====== The input

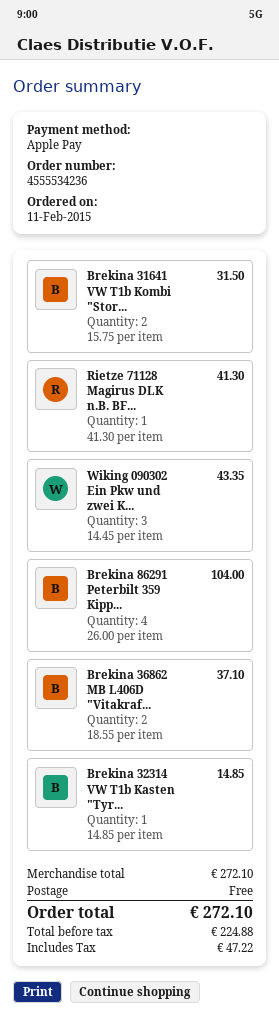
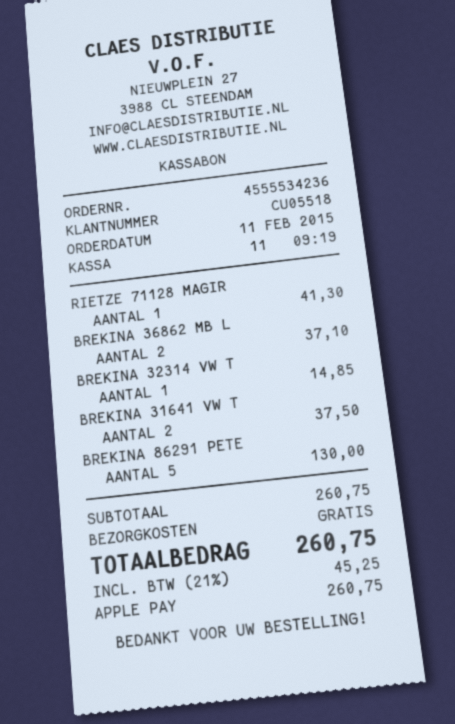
Brekina 31641 VW T1b Kombi "Stor...: 2 for 31.50 -> 2 for 37.50
Wiking 090302 Ein Pkw und zwei K...: 3 for 43.35 -> none
Brekina 86291 Peterbilt 359 Kipp...: 4 for 104.00 -> 5 for 130.00
subtotal: 272.10 -> 260.75
tax: 47.22 -> 45.25
total: 272.10 -> 260.75

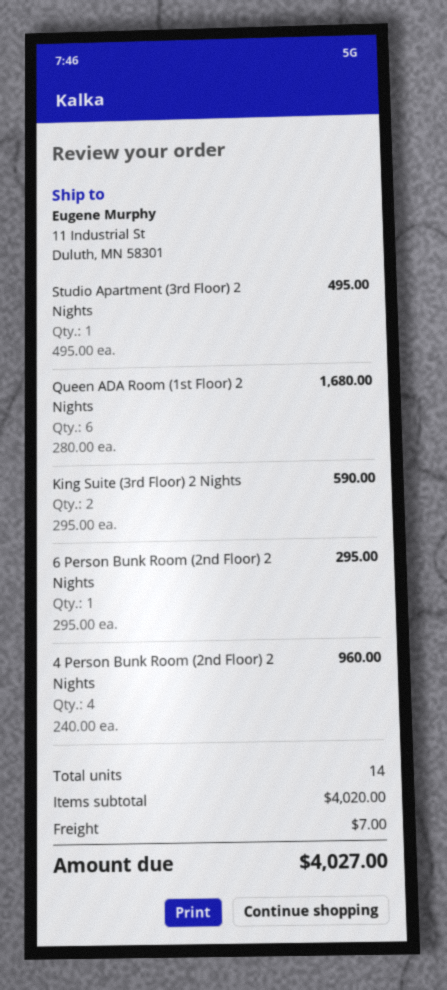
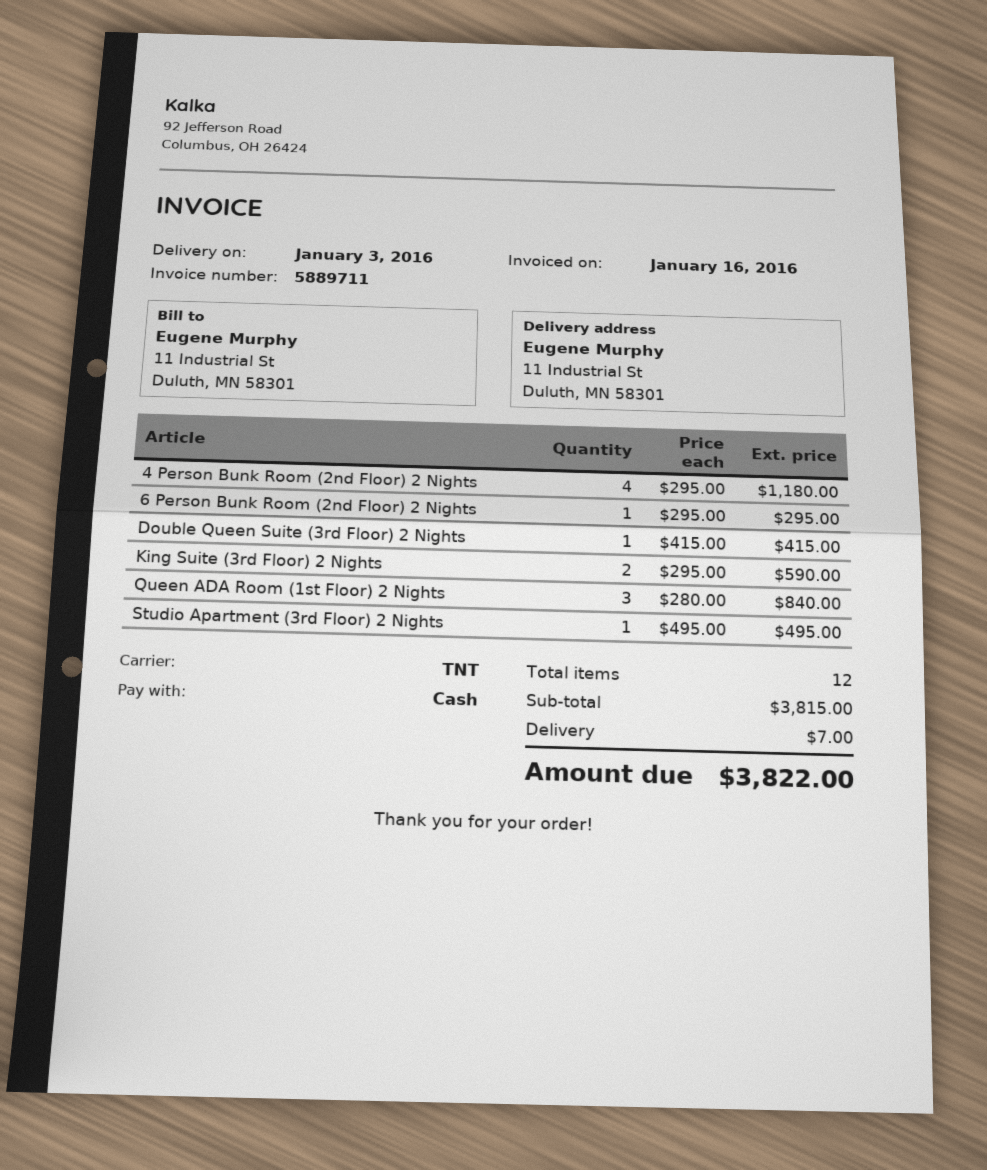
Queen ADA Room (1st Floor) 2 Nights: 6 x 280.00 = 1680.00 -> 3 x 280.00 = 840.00
4 Person Bunk Room (2nd Floor) 2 Nights: 4 x 240.00 = 960.00 -> 4 x 295.00 = 1180.00
Double Queen Suite (3rd Floor) 2 Nights: none -> 1 x 415.00 = 415.00
total quantity: 14 -> 12
subtotal: 4020.00 -> 3815.00
total: 4027.00 -> 3822.00

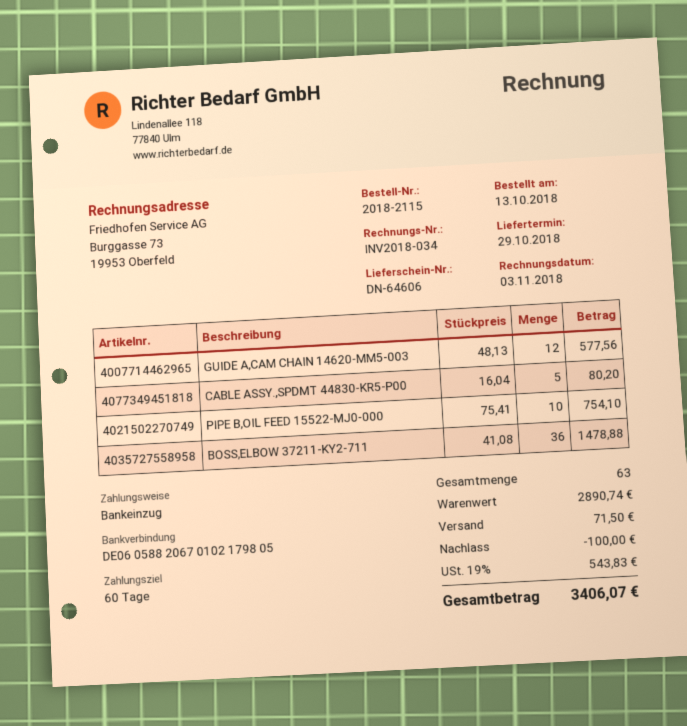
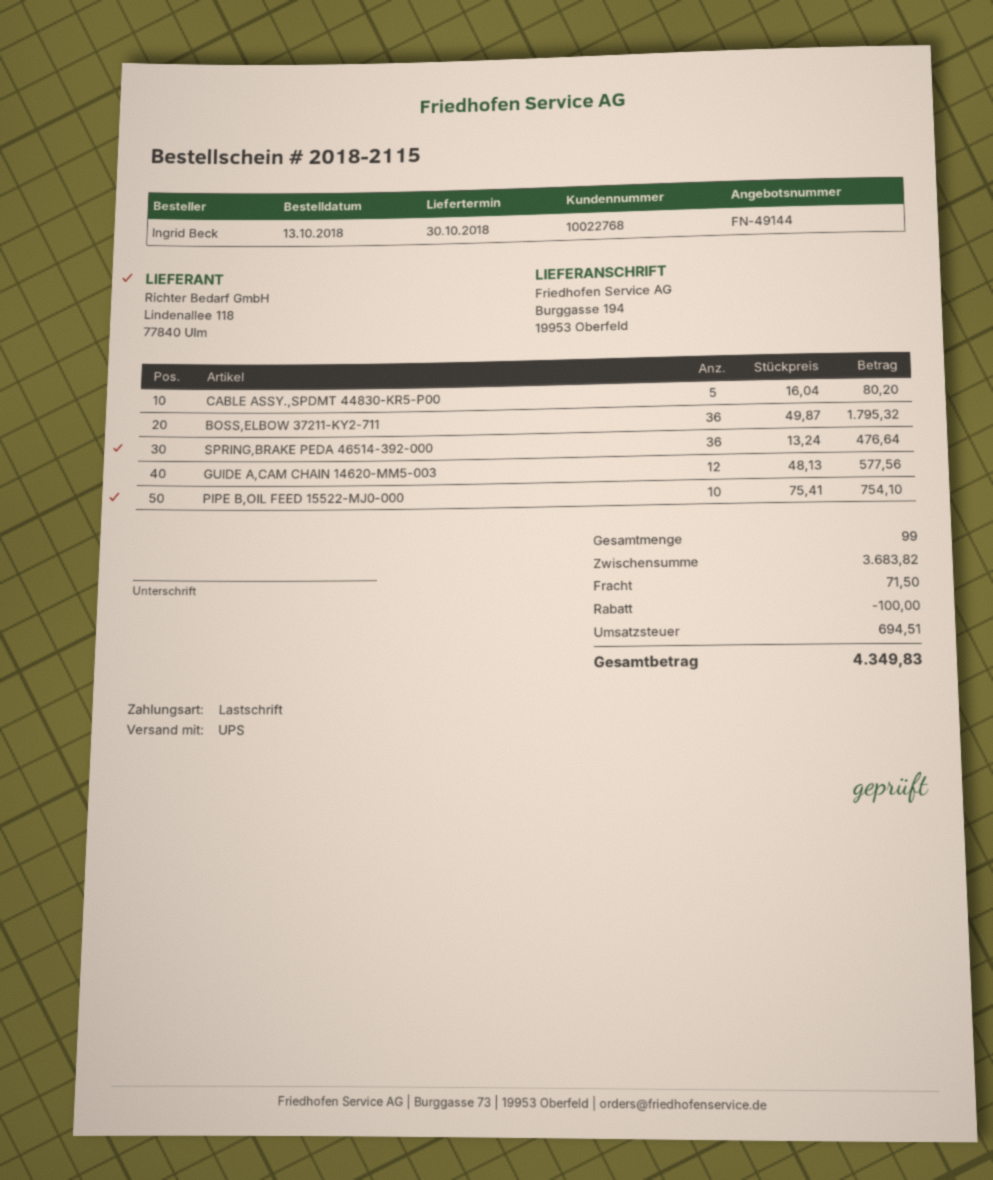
delivery date: 2018-10-29 -> 2018-10-30
BOSS,ELBOW 37211-KY2-711: 36 x 41.08 = 1478.88 -> 36 x 49.87 = 1795.32
SPRING,BRAKE PEDA 46514-392-000: none -> 36 x 13.24 = 476.64
total quantity: 63 -> 99
subtotal: 2890.74 -> 3683.82
tax: 543.83 -> 694.51
total: 3406.07 -> 4349.83

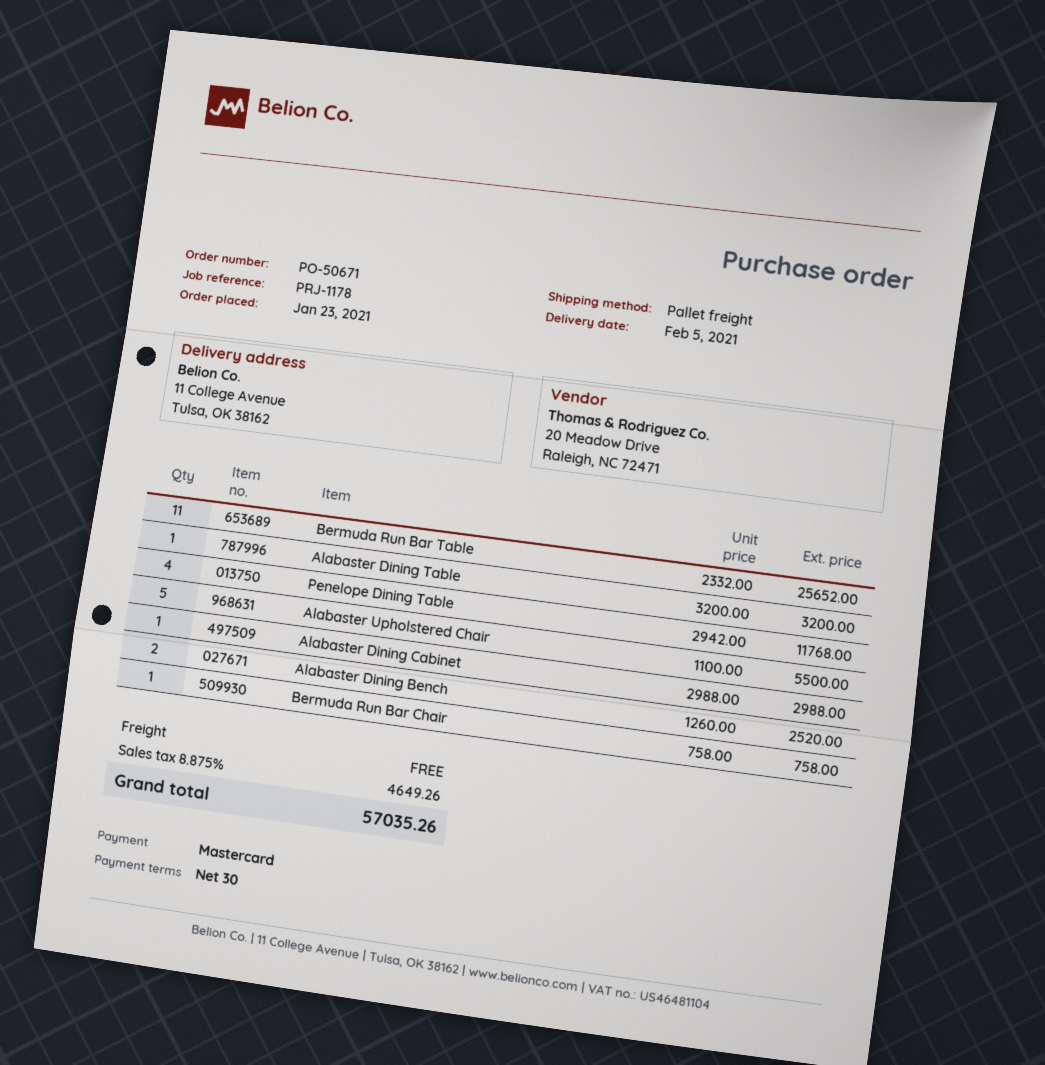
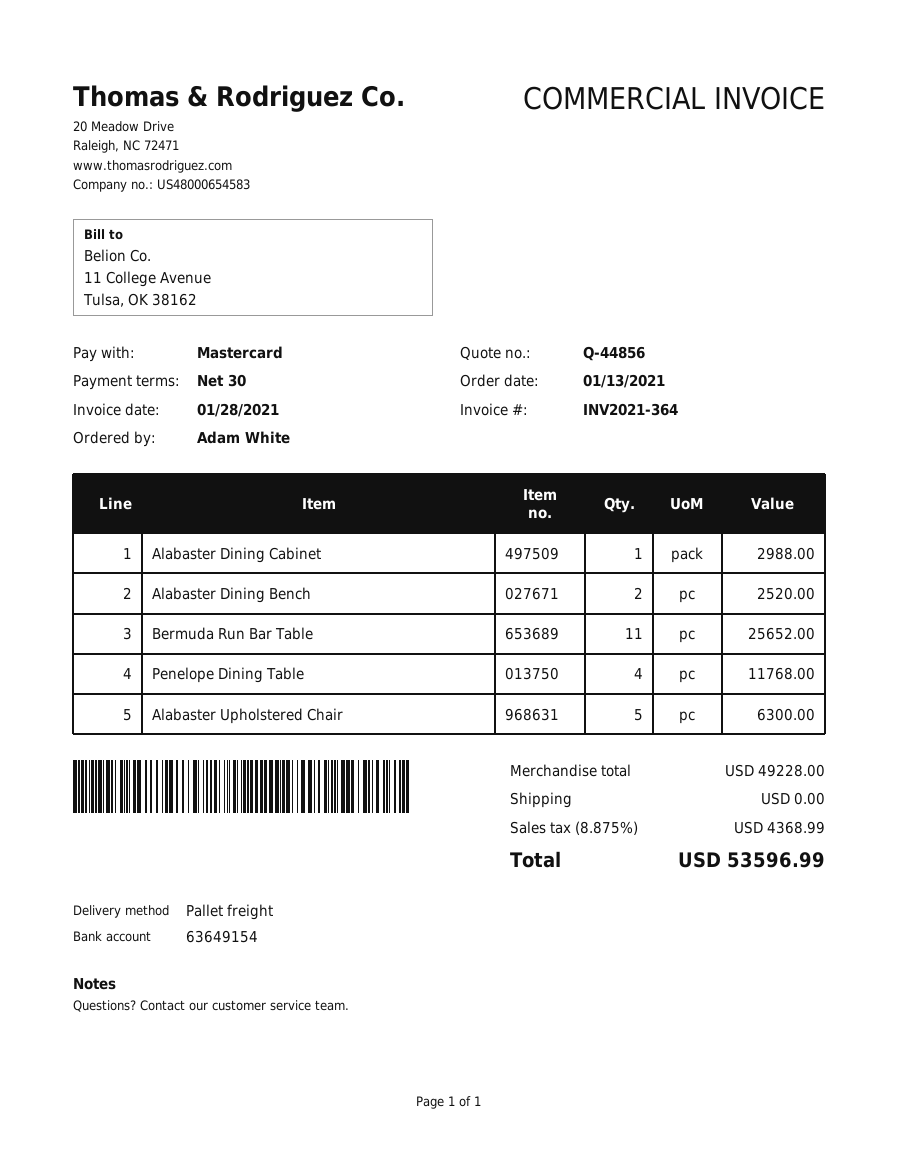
order date: 2021-01-23 -> 2021-01-13
Alabaster Dining Table: 1 for 3200.00 -> none
Alabaster Upholstered Chair: 5 for 5500.00 -> 5 for 6300.00
Bermuda Run Bar Chair: 1 for 758.00 -> none
tax: 8.875% = 4649.26 -> 8.875% = 4368.99
total: 57035.26 -> 53596.99

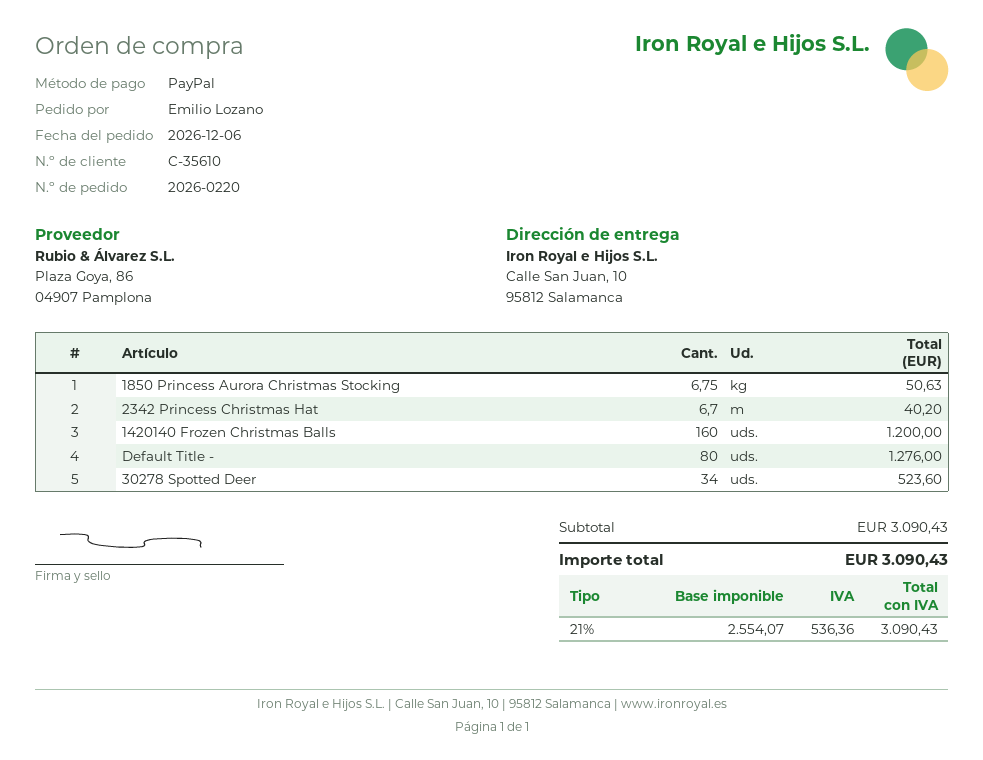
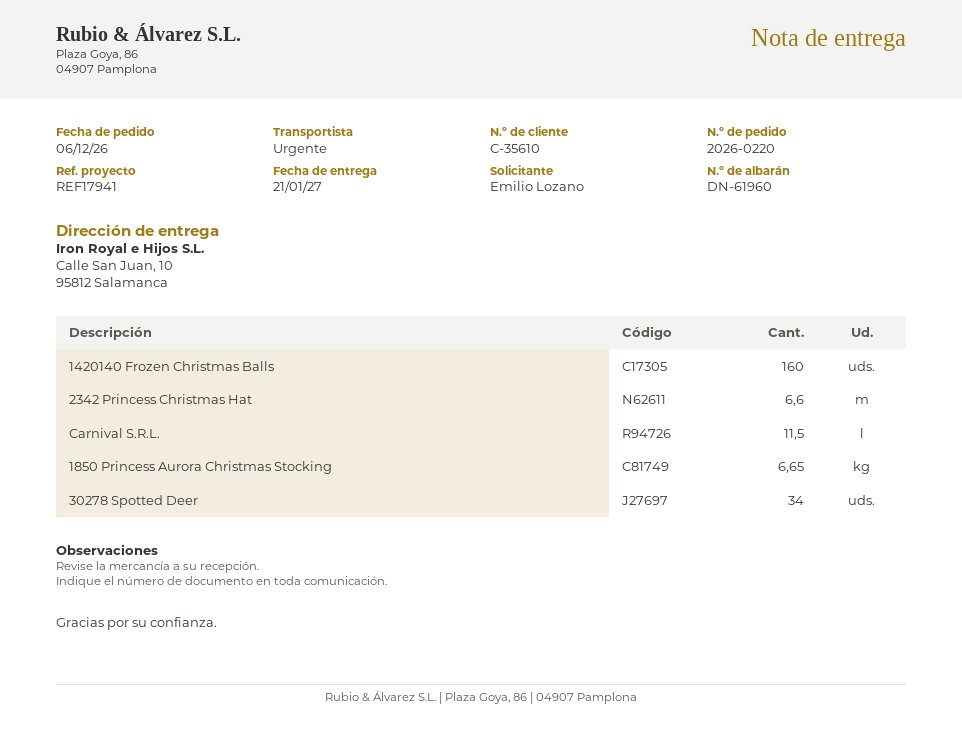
1850 Princess Aurora Christmas Stocking: 6.75 -> 6.65
2342 Princess Christmas Hat: 6.7 -> 6.6
Default Title -: 80 -> none
Carnival S.R.L.: none -> 11.5

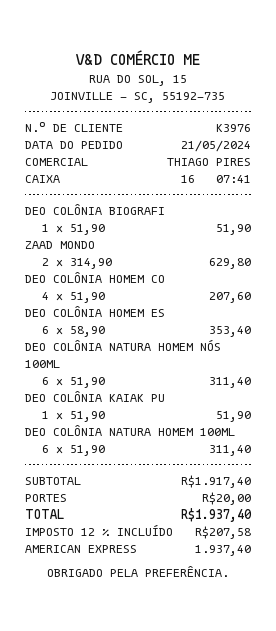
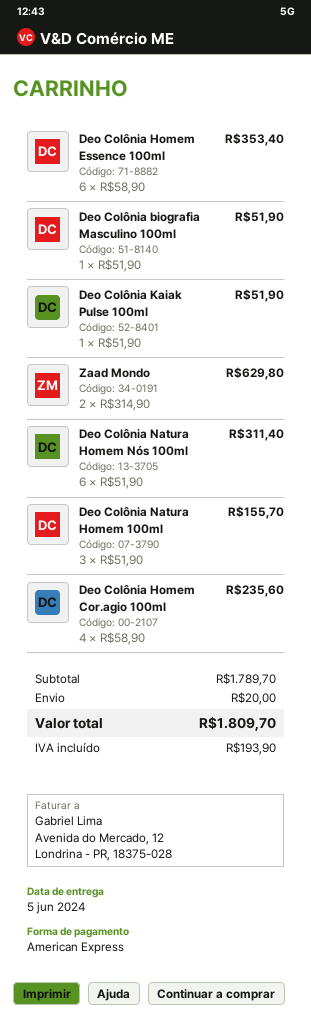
DEO COLÔNIA HOMEM CO: 4 x 51.90 = 207.60 -> 4 x 58.90 = 235.60
DEO COLÔNIA NATURA HOMEM 100ML: 6 x 51.90 = 311.40 -> 3 x 51.90 = 155.70
subtotal: 1917.40 -> 1789.70
tax: 207.58 -> 193.90
total: 1937.40 -> 1809.70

============

#### [Prompt]
The answer must be a single number: the count of lines in the data that include the word "Queen".

#### [Result of the exercise]
2